NEAT1-downregulated MCF-7 and MDA-MB-231 cells were cultured for 72 h, and cell proliferation was determined using an MTT assay at 0, 24, 48, 72 h. Accompanied by downregulated NEAT1 and upregulated miR-107, cell proliferation was decreased (Fig. 2B). Subsequently, the effect of NEAT1 on the BC cell cycle was investigated using flow cytometric analysis. Fig. 2C indicates that NEAT1 knockdown significantly promoted apoptosis in BC cells, compared with the negative control. Compared with the proportion of cells in G1 phase in the negative control that was transfected with sh-NC, the proportion of MCF-7 or MDA-MB-231 cells in G1 phase transfected with sh-NEAT1 was significantly increased (Fig. 2D). The wound healing and Matrigel assays demonstrated that the migratory and invasive abilities of BC cells were significantly inhibited when NEAT1 was downregulated (Fig. 2E and F). Collectively, NEAT1 knockdown inhibits the proliferation, cell cycle, migration and invasion of BC cells.

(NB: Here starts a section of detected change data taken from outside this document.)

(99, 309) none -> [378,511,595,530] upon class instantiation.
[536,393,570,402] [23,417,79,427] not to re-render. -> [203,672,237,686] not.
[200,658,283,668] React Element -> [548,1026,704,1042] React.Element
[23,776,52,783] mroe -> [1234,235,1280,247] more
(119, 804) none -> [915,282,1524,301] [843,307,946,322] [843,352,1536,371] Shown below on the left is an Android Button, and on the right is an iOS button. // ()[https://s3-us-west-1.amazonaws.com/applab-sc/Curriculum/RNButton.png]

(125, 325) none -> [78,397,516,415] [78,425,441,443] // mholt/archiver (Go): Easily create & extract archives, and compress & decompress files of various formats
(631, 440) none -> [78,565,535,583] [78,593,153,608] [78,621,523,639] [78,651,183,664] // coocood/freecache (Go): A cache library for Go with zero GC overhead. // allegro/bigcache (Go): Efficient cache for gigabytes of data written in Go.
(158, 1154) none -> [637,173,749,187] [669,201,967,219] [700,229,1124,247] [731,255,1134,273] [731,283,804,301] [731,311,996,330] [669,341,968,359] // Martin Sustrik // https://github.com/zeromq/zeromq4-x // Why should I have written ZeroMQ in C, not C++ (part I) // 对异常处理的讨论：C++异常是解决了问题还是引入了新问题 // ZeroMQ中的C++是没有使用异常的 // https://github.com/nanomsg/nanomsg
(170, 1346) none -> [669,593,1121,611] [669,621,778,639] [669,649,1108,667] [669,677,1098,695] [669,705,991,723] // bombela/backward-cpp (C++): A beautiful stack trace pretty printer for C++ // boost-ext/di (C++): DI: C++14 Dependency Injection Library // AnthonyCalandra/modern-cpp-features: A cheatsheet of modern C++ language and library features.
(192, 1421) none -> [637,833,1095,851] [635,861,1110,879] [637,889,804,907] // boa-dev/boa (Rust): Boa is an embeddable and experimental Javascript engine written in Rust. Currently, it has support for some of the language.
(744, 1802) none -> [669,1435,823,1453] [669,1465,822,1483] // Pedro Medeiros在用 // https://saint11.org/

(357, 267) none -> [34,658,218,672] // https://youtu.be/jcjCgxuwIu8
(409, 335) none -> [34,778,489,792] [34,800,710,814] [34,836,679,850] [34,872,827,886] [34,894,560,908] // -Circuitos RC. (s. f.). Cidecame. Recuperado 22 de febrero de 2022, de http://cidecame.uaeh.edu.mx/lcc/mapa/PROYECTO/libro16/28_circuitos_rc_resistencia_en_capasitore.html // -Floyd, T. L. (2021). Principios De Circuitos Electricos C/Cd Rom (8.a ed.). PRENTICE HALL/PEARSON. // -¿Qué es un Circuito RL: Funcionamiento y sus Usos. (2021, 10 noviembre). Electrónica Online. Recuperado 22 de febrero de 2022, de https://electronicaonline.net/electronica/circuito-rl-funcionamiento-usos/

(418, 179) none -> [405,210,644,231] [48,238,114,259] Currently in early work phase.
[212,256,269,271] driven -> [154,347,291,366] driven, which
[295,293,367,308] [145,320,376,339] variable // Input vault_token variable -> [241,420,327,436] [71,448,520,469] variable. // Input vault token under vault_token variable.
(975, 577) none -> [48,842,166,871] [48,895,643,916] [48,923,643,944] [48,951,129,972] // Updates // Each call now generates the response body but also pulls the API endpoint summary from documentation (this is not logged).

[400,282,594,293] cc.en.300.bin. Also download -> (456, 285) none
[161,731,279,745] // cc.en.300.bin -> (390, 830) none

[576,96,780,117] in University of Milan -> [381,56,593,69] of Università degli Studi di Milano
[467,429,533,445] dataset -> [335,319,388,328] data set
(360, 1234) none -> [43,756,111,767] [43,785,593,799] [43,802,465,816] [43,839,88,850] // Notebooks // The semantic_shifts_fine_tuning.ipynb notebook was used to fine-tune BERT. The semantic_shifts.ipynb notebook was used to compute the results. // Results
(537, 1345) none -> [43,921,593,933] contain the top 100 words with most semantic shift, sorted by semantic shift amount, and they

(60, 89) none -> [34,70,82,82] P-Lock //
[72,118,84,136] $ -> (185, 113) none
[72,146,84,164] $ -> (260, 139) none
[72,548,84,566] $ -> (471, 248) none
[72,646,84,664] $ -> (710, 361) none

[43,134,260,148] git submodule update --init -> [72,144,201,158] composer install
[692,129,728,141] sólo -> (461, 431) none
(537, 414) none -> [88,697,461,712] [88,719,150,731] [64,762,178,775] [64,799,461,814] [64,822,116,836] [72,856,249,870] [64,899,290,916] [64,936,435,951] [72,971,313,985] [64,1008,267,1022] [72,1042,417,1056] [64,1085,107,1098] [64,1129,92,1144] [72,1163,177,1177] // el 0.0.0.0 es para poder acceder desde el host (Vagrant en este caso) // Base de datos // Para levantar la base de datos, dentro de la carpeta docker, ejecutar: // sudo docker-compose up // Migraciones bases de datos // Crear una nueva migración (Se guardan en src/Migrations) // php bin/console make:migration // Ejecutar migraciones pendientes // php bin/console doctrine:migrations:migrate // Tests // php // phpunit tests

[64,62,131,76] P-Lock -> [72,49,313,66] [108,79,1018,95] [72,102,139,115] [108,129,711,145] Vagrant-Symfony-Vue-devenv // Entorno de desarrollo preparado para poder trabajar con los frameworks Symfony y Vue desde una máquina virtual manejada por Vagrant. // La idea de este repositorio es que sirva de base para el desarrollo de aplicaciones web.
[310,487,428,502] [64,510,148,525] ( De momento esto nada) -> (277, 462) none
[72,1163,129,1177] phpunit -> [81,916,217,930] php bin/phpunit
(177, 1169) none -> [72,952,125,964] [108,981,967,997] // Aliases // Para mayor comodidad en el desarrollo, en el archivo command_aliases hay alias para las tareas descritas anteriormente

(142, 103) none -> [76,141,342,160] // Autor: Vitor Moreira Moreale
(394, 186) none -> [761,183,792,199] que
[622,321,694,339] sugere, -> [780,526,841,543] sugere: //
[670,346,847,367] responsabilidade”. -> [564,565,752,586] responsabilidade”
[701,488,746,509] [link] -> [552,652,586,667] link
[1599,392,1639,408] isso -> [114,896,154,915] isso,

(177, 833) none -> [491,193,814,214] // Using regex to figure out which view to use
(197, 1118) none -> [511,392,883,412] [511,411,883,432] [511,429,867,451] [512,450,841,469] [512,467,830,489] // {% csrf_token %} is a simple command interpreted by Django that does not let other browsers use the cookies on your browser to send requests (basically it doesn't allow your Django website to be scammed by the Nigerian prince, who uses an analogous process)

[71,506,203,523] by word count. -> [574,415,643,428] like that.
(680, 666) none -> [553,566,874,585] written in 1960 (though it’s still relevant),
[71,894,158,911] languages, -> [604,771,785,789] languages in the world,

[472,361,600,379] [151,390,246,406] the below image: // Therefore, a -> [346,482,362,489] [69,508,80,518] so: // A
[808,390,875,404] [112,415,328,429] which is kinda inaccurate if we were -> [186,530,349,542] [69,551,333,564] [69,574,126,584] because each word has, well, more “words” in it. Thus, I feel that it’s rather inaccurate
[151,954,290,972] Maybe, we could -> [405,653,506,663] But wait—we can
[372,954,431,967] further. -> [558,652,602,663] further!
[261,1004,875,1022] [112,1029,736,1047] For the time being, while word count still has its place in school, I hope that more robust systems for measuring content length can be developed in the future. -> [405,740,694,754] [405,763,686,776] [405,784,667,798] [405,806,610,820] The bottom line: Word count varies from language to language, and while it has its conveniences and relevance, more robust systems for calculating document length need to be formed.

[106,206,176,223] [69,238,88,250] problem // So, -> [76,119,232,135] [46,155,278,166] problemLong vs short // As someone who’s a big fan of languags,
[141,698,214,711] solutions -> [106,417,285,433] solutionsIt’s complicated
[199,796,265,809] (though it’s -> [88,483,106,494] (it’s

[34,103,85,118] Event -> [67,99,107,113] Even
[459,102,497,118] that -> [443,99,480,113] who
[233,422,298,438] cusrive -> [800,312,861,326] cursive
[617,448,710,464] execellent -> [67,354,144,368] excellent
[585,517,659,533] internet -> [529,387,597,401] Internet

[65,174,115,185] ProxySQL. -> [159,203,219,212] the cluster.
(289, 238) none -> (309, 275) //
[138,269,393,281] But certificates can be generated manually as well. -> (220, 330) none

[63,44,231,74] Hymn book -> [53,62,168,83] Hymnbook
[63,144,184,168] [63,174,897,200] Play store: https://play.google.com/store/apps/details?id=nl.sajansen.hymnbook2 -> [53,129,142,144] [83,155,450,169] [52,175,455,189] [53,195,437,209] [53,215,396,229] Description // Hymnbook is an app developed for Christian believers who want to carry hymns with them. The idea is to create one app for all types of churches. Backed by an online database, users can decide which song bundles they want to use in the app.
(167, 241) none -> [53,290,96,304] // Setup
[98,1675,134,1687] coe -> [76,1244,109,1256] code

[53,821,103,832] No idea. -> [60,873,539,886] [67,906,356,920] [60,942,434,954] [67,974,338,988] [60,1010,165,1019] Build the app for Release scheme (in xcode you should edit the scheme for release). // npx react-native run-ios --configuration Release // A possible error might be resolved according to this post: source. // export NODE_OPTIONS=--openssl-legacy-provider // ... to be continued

NEAT1 knockdown affects tumor development-associated genes in BC cells

To further detect the effect of NEAT1 on the progression of BC cells, the expression of genes that were associated with the proliferation, cell cycle, migration and invasion of BC cells were determined in sh-NEAT1-trans-fected MCF-7 and MDA-MB-231 cells. RT-qPCR and western blotting data demonstrated that the mRNA and protein expression levels of apoptotic genes (BAD, CASP9 and COL18A1) were significantly upregulated in sh-NEAT1-transfected BC cells, whereas those of the invasion-associated genes (TIMP-1, PDGF-A and SERPINB2) were significantly downregulated in sh-NEAT1-transfected BC cells (Fig. 3A). The expression of the BC cell cycle-associated gene cyclin D1 was also significantly downregulated in sh-NEAT1-transfected BC cells, indicating that cells remained at G1 phase. Furthermore, significant downregulation of CDK4 indicated that the cells did not enter the S division phase (Fig. 3B). Additionally, CPT1A, a novel biomarker of BC, was significantly downregulated at the mRNA and protein levels in sh-NEAT1-transfected BC cells (Fig. 3B).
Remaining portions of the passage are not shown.